The trivialization of scandal is designed to overwhelm indicting facts with anecdotal invocations which, in the mind of the superficial, reduce the significance of the scandal itself. That is exactly what Mr. Obasanjo’s lawyer was doing recently when he claimed that the $170,000 allegedly smuggled into the United States by Mr. Uba raises no ethical questions when situated in the context of Mr. Uba’s private wealth, and that the $45,000 spent out of the amount to purchase equipment for Mr. Obasanjo’s farm should be understood in the context of a farm business which generates millions of naira monthly.

Mr. Obasanjo is also reported to have claimed that his political enemies were out to tie him to the currency scandal. This is yet another attempt to both trivialize and complicate a simple issue requiring a simple executive answer. The aim is to make the allegations appear complicated so that they are not processed on their own straightforward merit but in the context of the familiar feuds between Mr. Obasanjo and his estranged allies. Only those who perceive the recipients of their misinformation as mental infants would use the clichéd they’re-after-me excuse to distract attention from serious allegations of ethical misconduct.

Ms Loretta Mabinton, Mr. Uba’s alleged mistress, is also reported to have claimed through her lawyer that the case in question was not between the US government and herself or Mr. Uba but between the US government and a Mercedes Benz! Of course, this is pure drivel, undeserving of serious attention. But the more important question is why Ms Mabinton would inflict such legal absurdity on Nigerians. It is because she and her handlers believe Nigerians to be infantile enough to actually devote some thought to such idiotic judicial distinctions. 
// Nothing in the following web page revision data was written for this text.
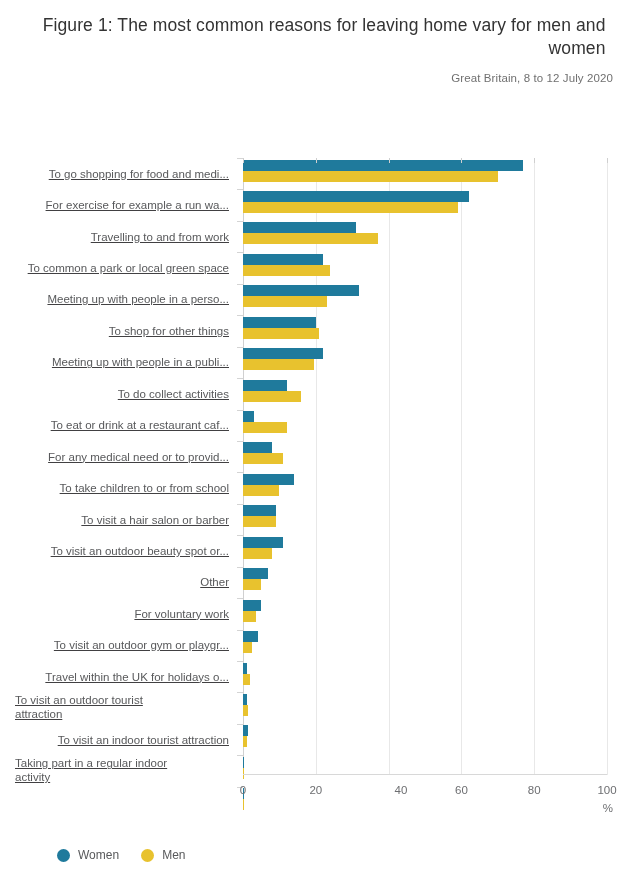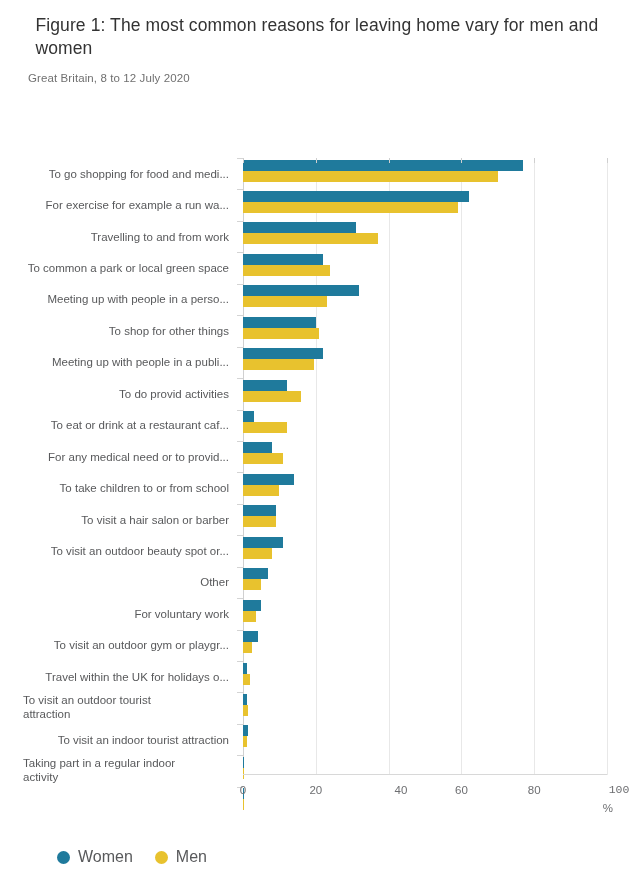"Figure 1: The most common" .header { text-align: left -> right }
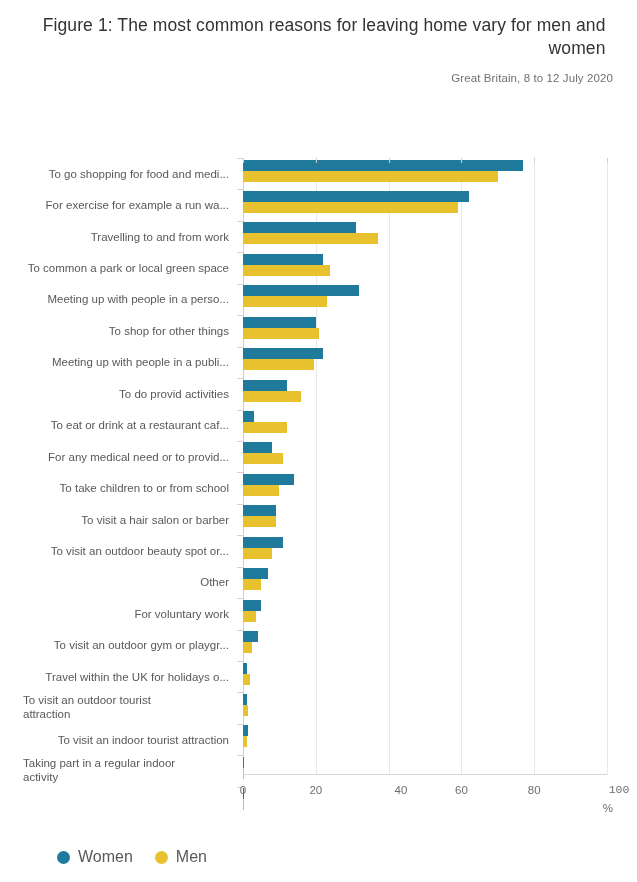"To go shopping for food" .ylabels { text-decoration: none -> underline }
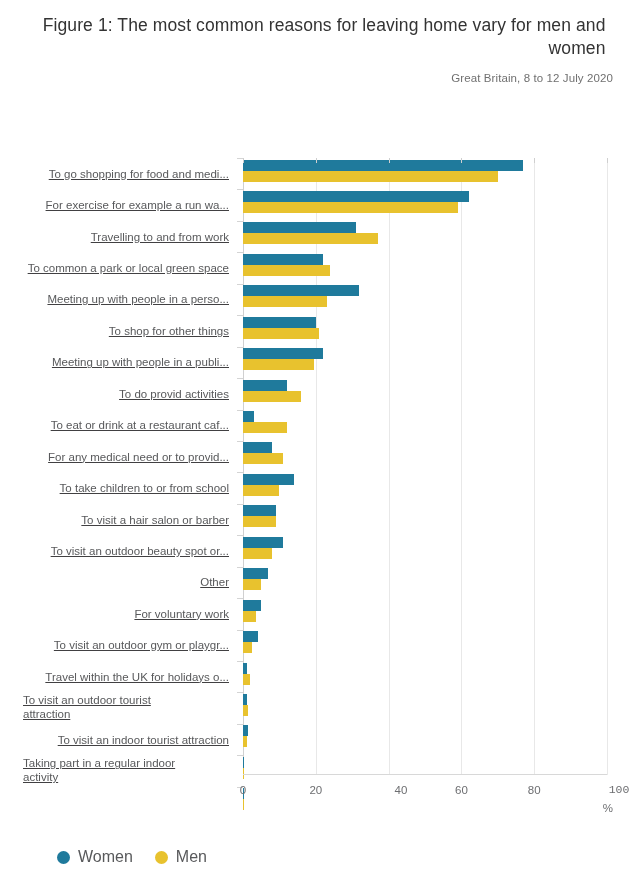"To do provid activities" div.ylabel { text: provid -> collect }
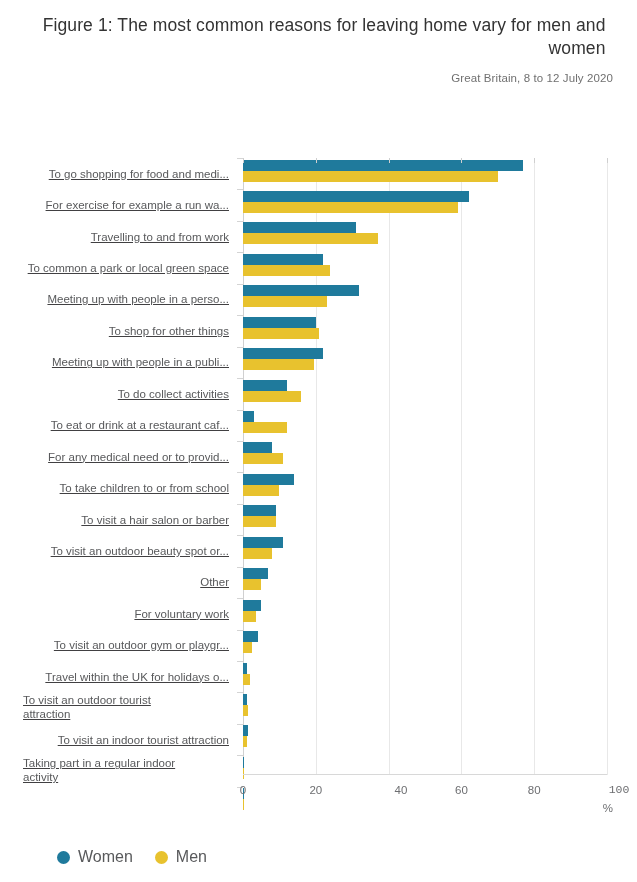"To visit an outdoor tourist" .ylabel.leftal { padding-left: 23px -> 15px }
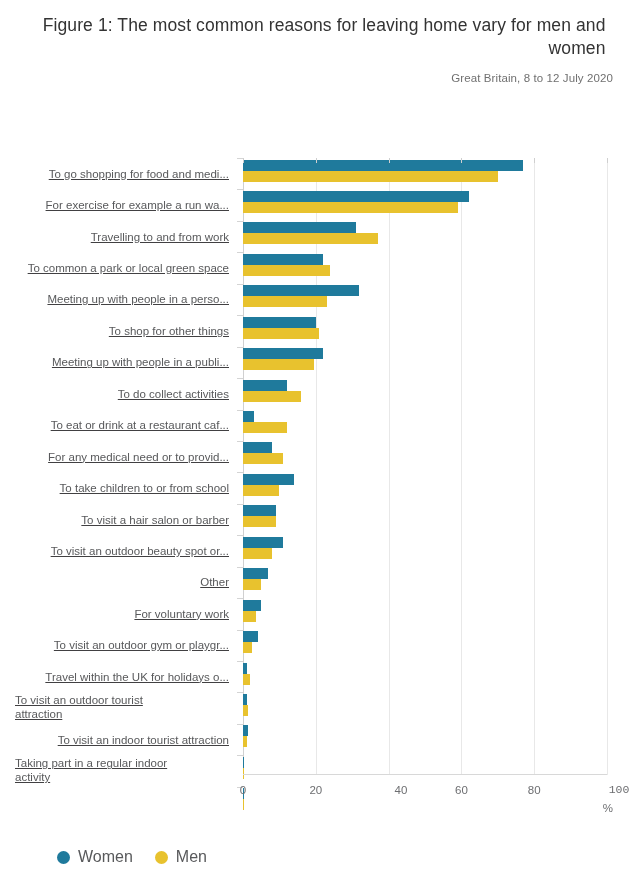"100" div.xtick-label { font-family: Liberation Mono, monospace -> none; left: 376px -> 364px }
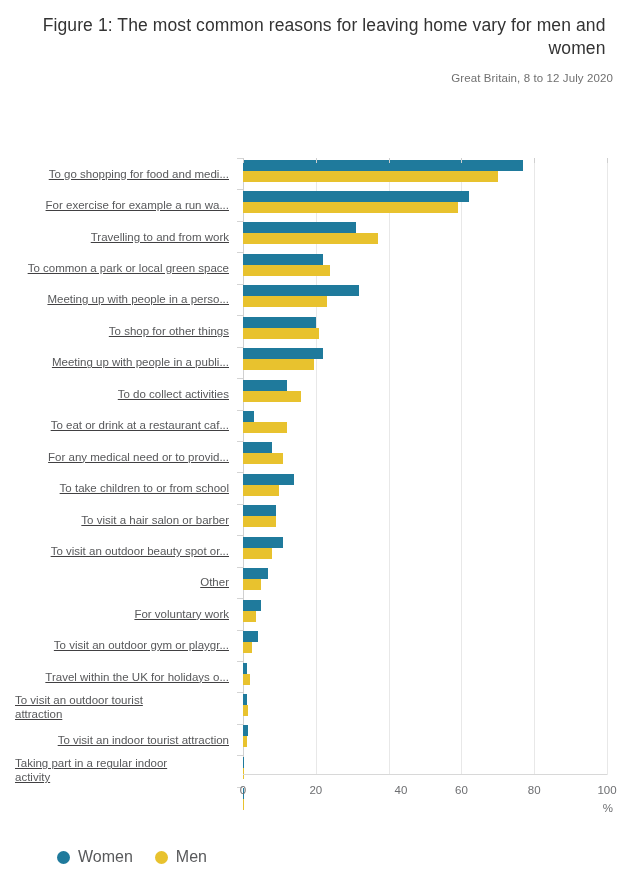"Women" .legend-label { font-size: 16px -> 12px }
The last component of this trivialization of the serious rests on an appeal to a base sense of escapism and on an instinctive reflex of self-exoneration. When caught with stolen or tainted property, the instinctive response of many people tends to be to plead ignorance about the source of the property and to deny soliciting the goods. Sometimes this is true and sometimes it is not. But these rhetorical enactments are banal elements in everyday relations. As exculpatory refuges, they work in non-political, non-legal circumstances. And that is precisely what makes them so appealing to Mr. Obasanjo and his spin doctors. Nigerians can relate to such explanations, or so Mr. Obasanjo’s people think. And so they seem to be advising the president in case after case to use the well-worn “unsolicited gift” alibi. It is not that this is seen as an adequate legal or rhetorical defense; its persistence as a presidential defensive staple rests rather on the belief that there are Nigerians infantile enough to buy into that sorry excuse and to thus help blunt the sharp edges of these damaging allegations of corrupt enrichment.

The heartening truth is that Nigerians are neither infantile nor stupid. And the tables are gradually being turned against politicians who assume them to be so.